__Exercise aim__. For each line of the data that includes the word "Date", copy the line.

*** Opening of Records to process ***

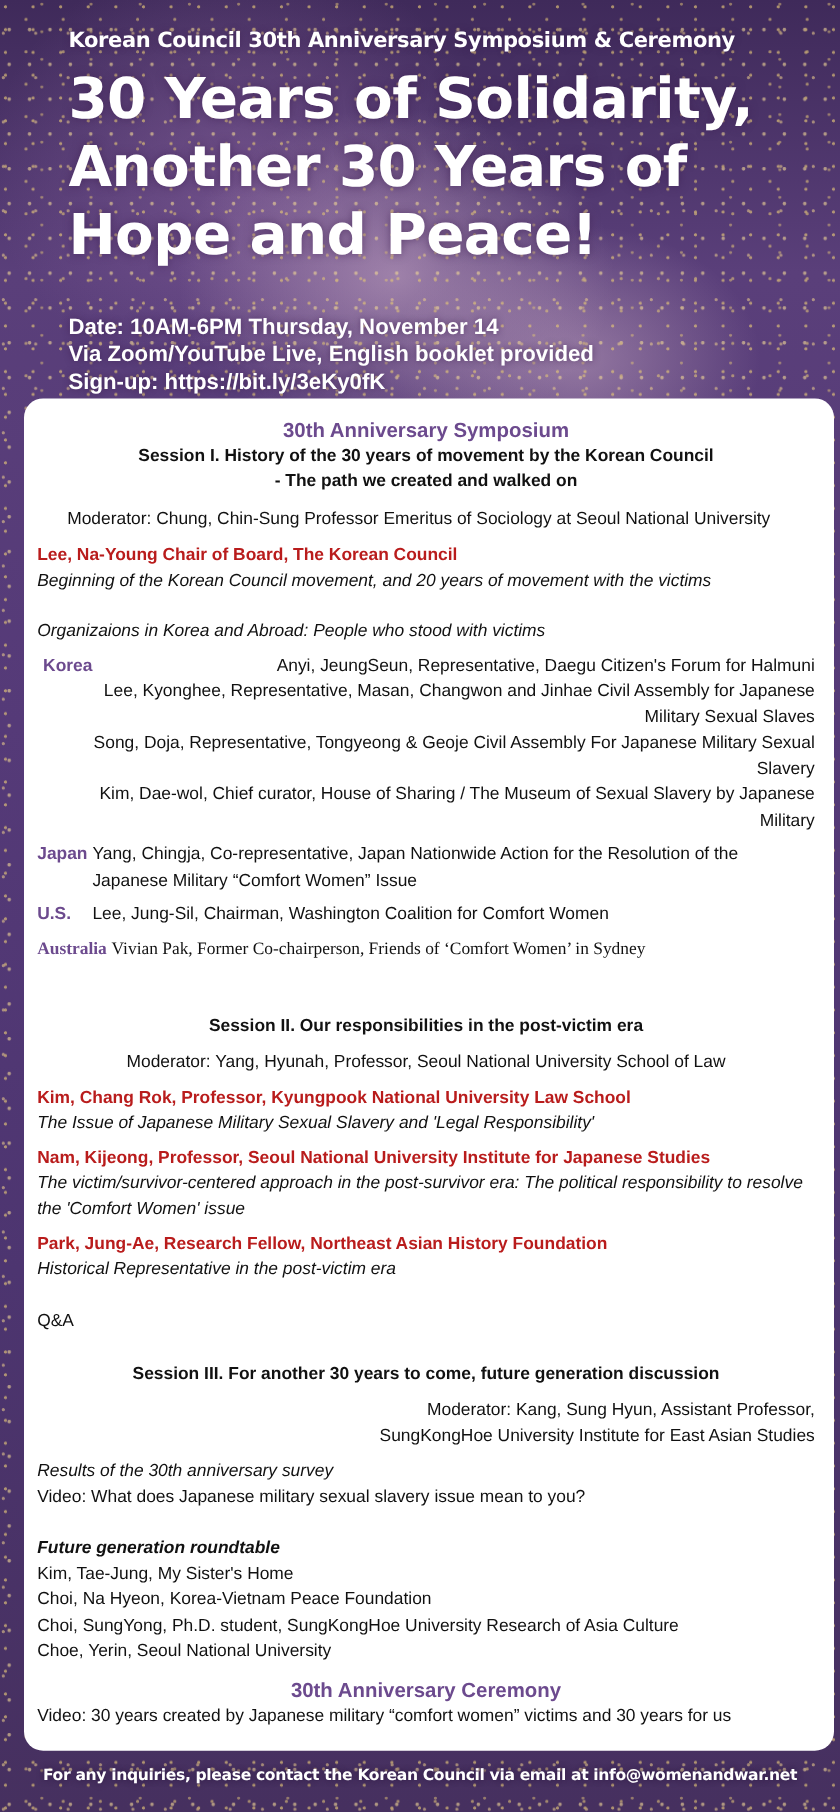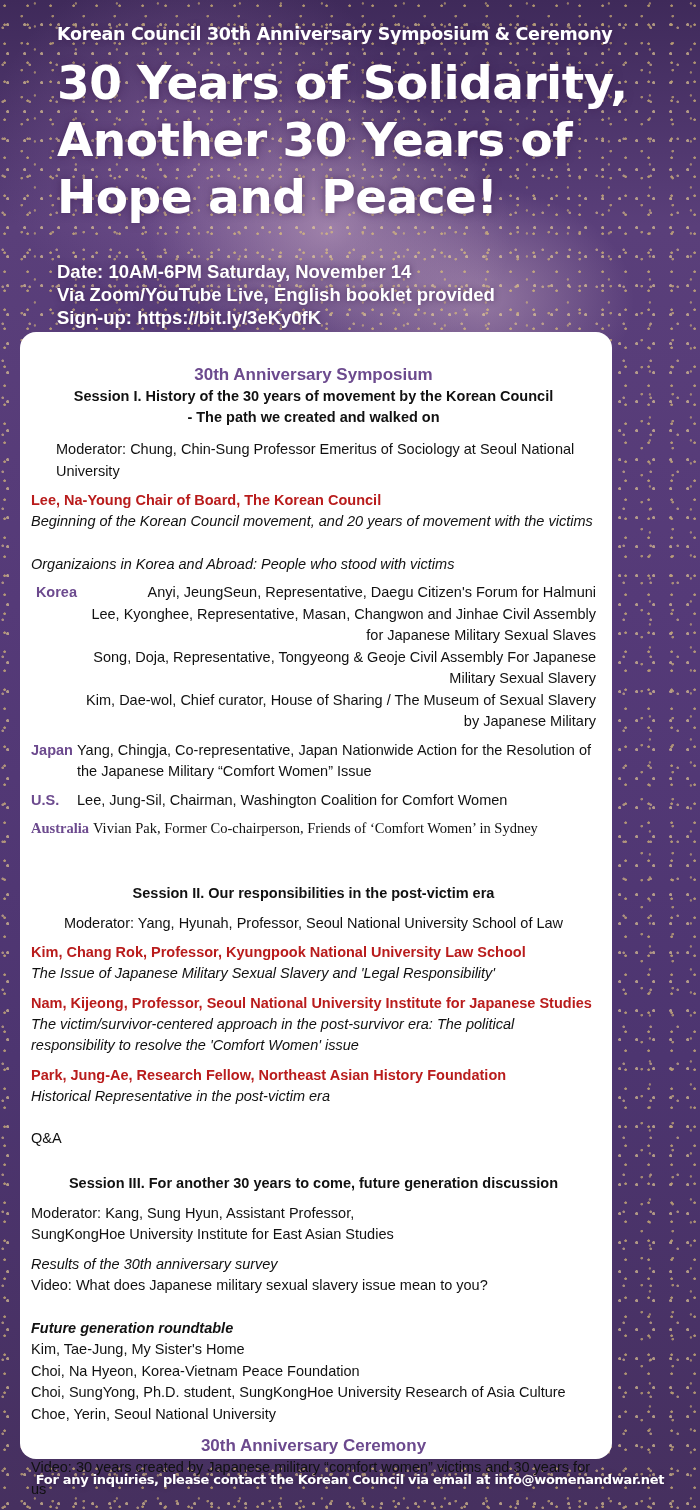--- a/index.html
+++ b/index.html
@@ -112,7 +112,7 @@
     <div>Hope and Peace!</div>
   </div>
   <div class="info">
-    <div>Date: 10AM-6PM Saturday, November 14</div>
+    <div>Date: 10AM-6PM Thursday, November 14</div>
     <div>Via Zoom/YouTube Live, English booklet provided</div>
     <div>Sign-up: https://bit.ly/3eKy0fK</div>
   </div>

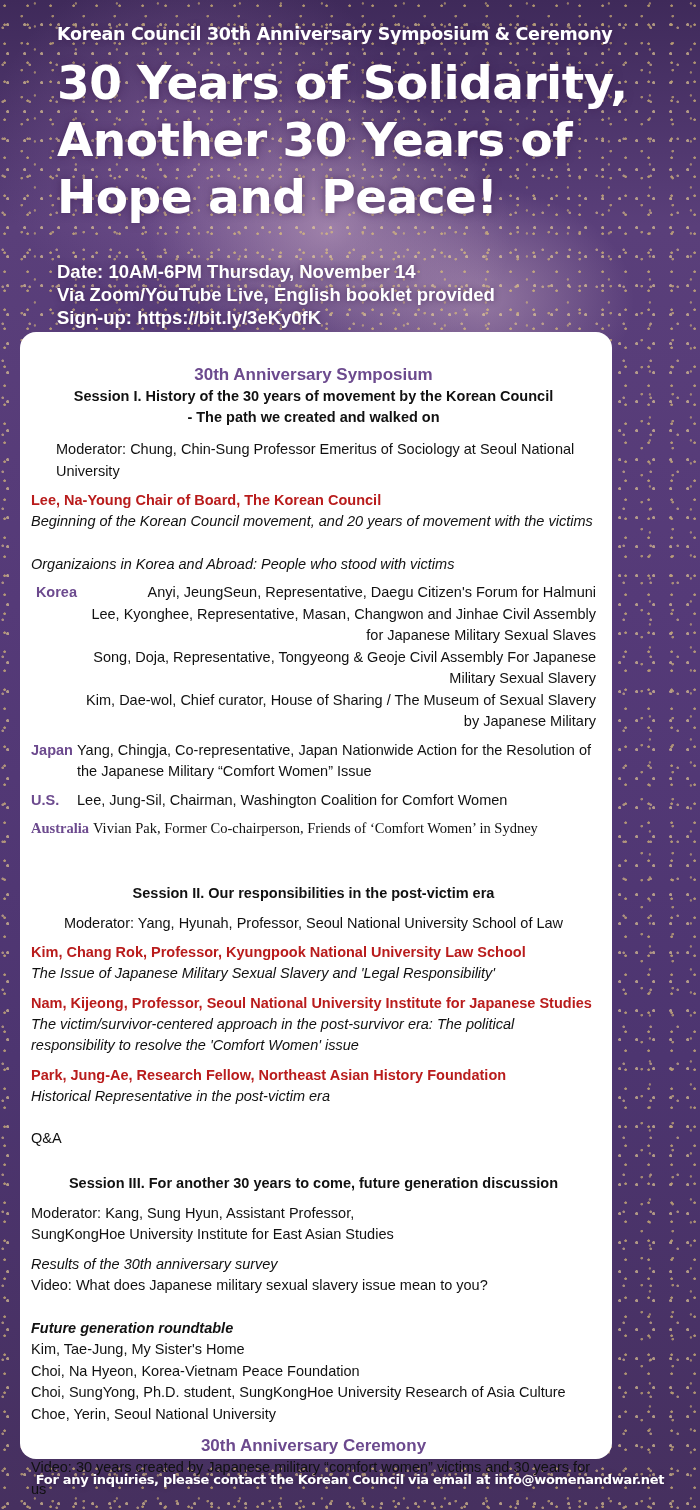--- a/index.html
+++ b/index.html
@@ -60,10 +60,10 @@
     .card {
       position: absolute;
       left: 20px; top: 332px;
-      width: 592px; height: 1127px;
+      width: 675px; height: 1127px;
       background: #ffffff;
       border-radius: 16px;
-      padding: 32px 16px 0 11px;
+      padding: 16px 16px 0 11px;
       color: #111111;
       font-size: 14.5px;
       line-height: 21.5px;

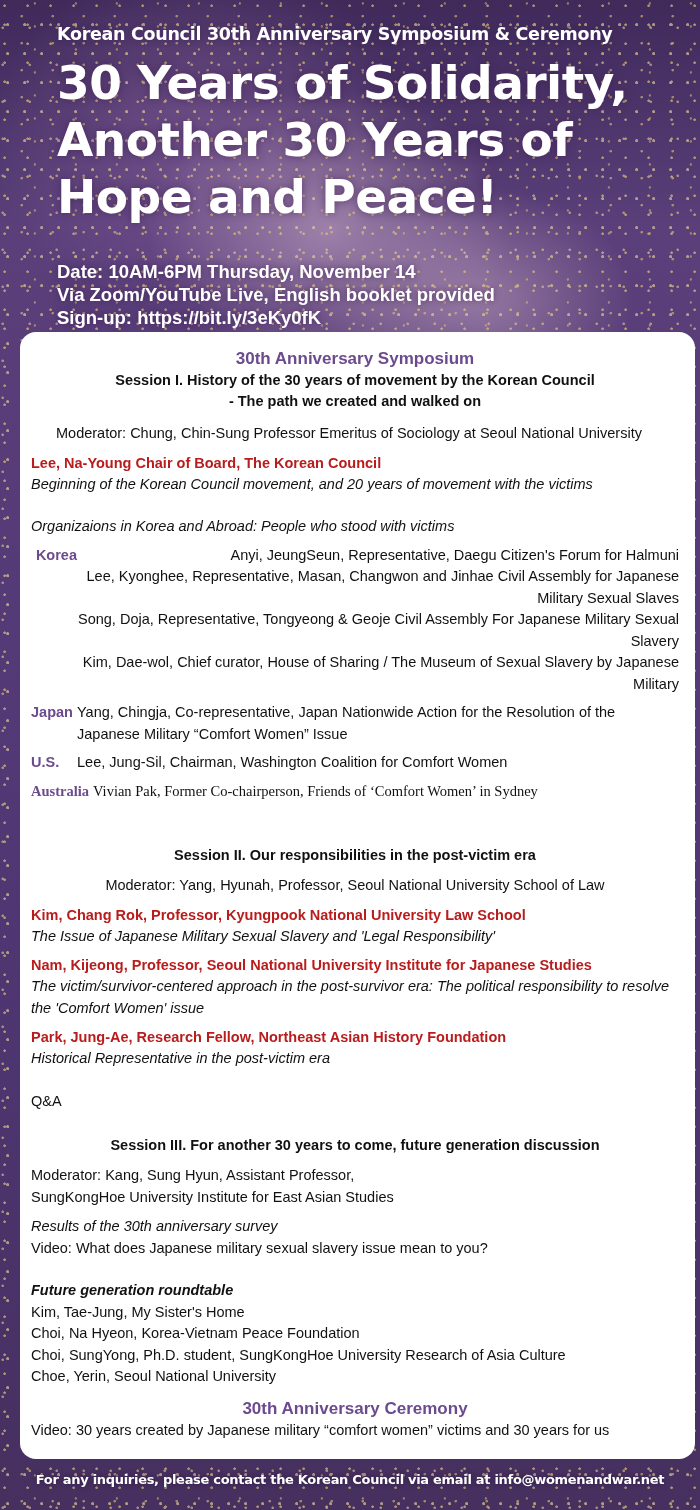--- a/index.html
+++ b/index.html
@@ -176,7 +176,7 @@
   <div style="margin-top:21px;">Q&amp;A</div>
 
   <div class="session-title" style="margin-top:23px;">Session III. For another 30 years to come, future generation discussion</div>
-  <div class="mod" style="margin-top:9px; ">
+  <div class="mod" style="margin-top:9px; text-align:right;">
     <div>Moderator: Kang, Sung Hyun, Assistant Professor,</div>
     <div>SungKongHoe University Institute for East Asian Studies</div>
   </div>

*** Close of Records to process ***

__Task result__.
-    <div>Date: 10AM-6PM Saturday, November 14</div>
+    <div>Date: 10AM-6PM Thursday, November 14</div>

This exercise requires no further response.